Baby boomers grew up in the Cold War. When we were younger, it seemed almost normal. But BoomerCafé cofounder and executive editor Greg Dobbs, who spent many years as a journalist covering the world, says the Cold War has long since given way to a new normal.
Our world scares us in a new way every day.
For those of us who lived through it, the Cold War scared us. We dived under our desks during drills when air raid sirens sounded at school. We built shelters underground when Soviet missiles menaced from Cuba. But that wound down a quarter century ago. The enemy collapsed. We could breathe easy. The threat was over. Our world was safe.
That was so 20th Century. What replaced the Cold War became even scarier: terrorism. It became the new normal. And it has become increasingly complicated to combat.
The early threats of terror were scary enough. But at least, over the two decades during which I covered the Middle East, we knew who the terrorists were. They were the ones with machine guns in their arms or dynamite strapped to their chests.
Not so much any more. As we saw in Manhattan on Halloween, now they are the ones with a steering wheel between their hands. They’ve made the truck a tool of terrorism. Which as a weapon makes it invincible. Former New York City Police Commissioner Bill Bratton delivered this dose of reality after Manhattan: “We cannot prevent everything, everywhere.” No matter where we live. No matter where we travel.
This comes as no surprise to terrorist experts. Back in 2010, Al Qaeda’s online magazine Inspire ran an article with the ominous title, “The Ultimate Mowing Machine,” counseling that a truck is meant “not to mow grass but mow down the enemies of Allah.” It instructed terrorists to “pick up as much speed as you can… to strike as many people as possible in your first run.”

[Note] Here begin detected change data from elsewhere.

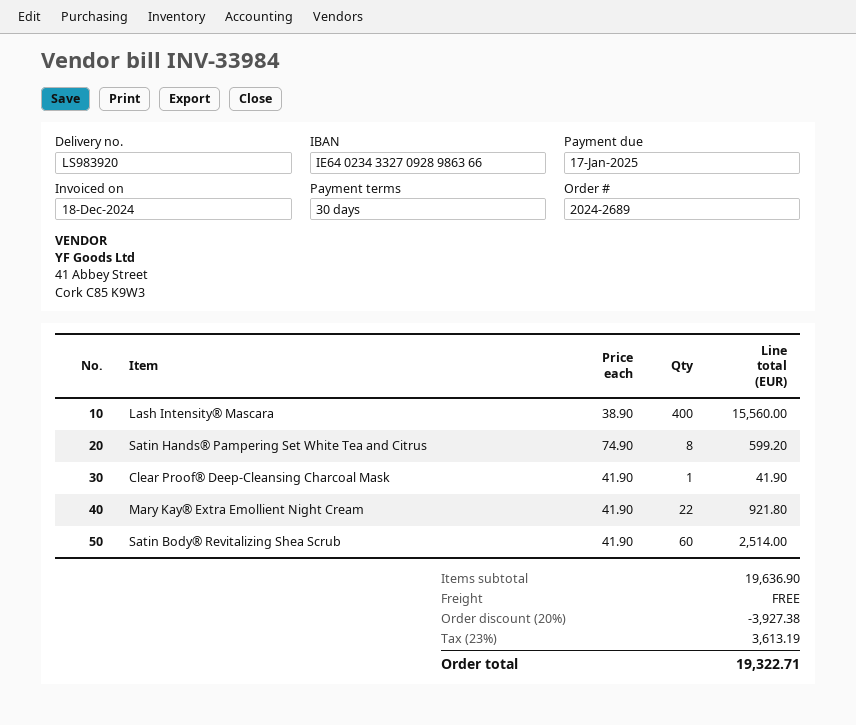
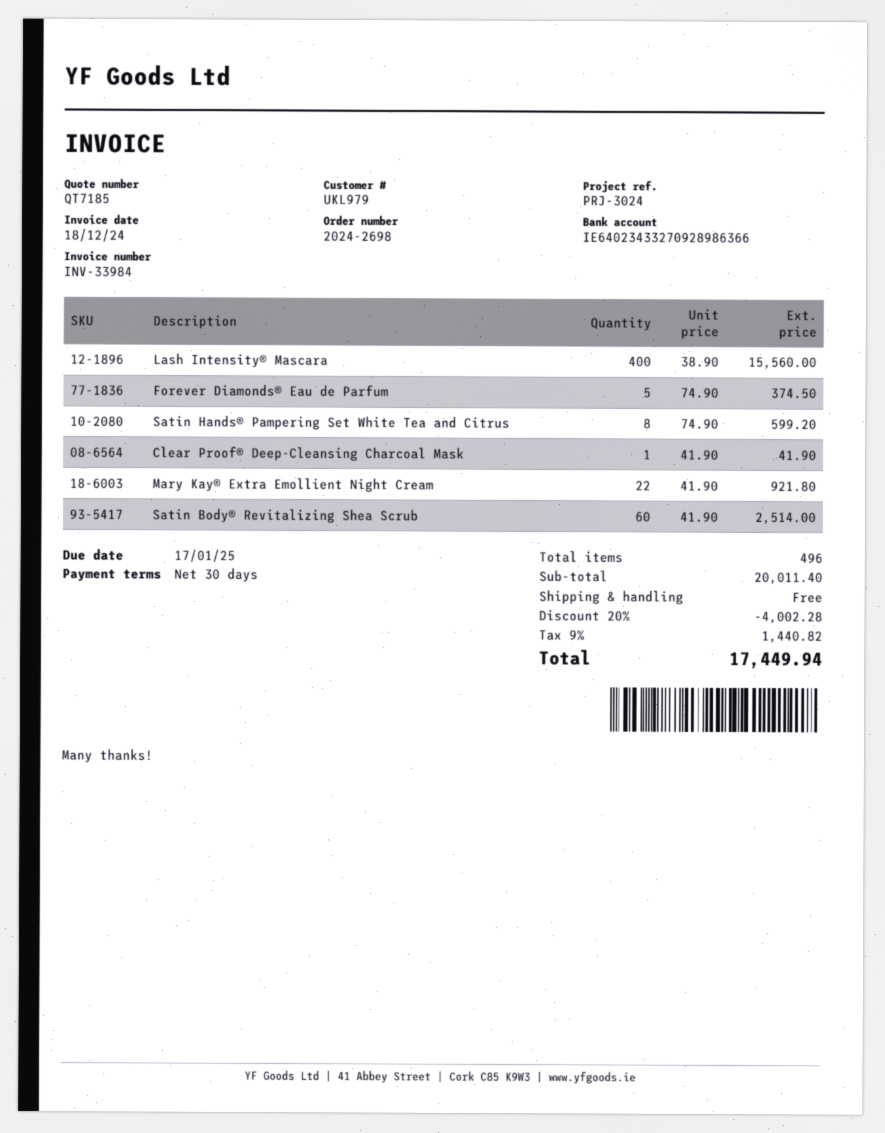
order number: 2024-2689 -> 2024-2698
Forever Diamonds® Eau de Parfum: none -> 5 x 74.90 = 374.50
subtotal: 19636.90 -> 20011.40
discount: 20% = 3927.38 -> 20% = 4002.28
tax: 23% = 3613.19 -> 9% = 1440.82
total: 19322.71 -> 17449.94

Also, in the early days, especially if we spent time in the Middle East, we knew who was directing the terrorists. Orders to foot soldiers came down from the top of the pyramid, whether it was a government chief or a military commander or the leader of a militant group like the PLO.
Not any more. Not since the Arab Spring almost seven years ago. Middle Eastern presidents and potentates had eyes and ears on every street corner in town, yet they didn’t see it coming. That’s because of the internet, which sometimes serves the purpose of good, but also is employed more and more as an instrument for evil. Radical Palestinians have used it to prompt stabbing attacks against Israelis with the hashtag #KillTheJew. ISIS has used it to recruit fanatical fighters.
So it’s no surprise that investigators found almost 4,000 pieces of ISIS propaganda on the cell phone of Manhattan’s bike path terrorist. Today orders don’t descend from on high. They travel anonymously and uncensored at the speed of gigabytes. And sometimes unseen, until it’s too late.
Now, the newest threat to our peace of mind, let alone our security, comes not from terrorists but from legitimate governments, several of which are feverishly working to create a “quantum computer,” or as the Washington-based Hudson Institute defined it last month, “The computer that could rule the world.” Basically it would be a computer with unprecedented speed and power to decrypt darned near anything. Or to put it in language more of us can understand, to hack darned near anything.
Forget your Target credit card or your Yahoo account or your Equifax credit report. Those are just the hors d’oeuvres. An enemy’s quantum computer could hack our nation’s very infrastructure. It could disrupt, maybe even ruin, our energy grids, our financial records, our transportation systems, our information networks, our health care connections, even our military communications. As the Hudson Institute warned in a report, “Imagine a thousand Equifax breaches happening at once.”
If it comes to that, traditional terrorism might seem like yesterday’s news. And so might the arms race. Because our most consequential competition with adversaries like China and Russia won’t be to have the best bombs any more. It’ll be to have the best computers. This is the next new normal.
We already know we’ve been hacked by adversaries. And we’ve hacked them. The threat is that one side escalates. Then the other follows. The new normal is not your father’s Cold War. It won’t melt buildings. But it could melt the society on which they stand.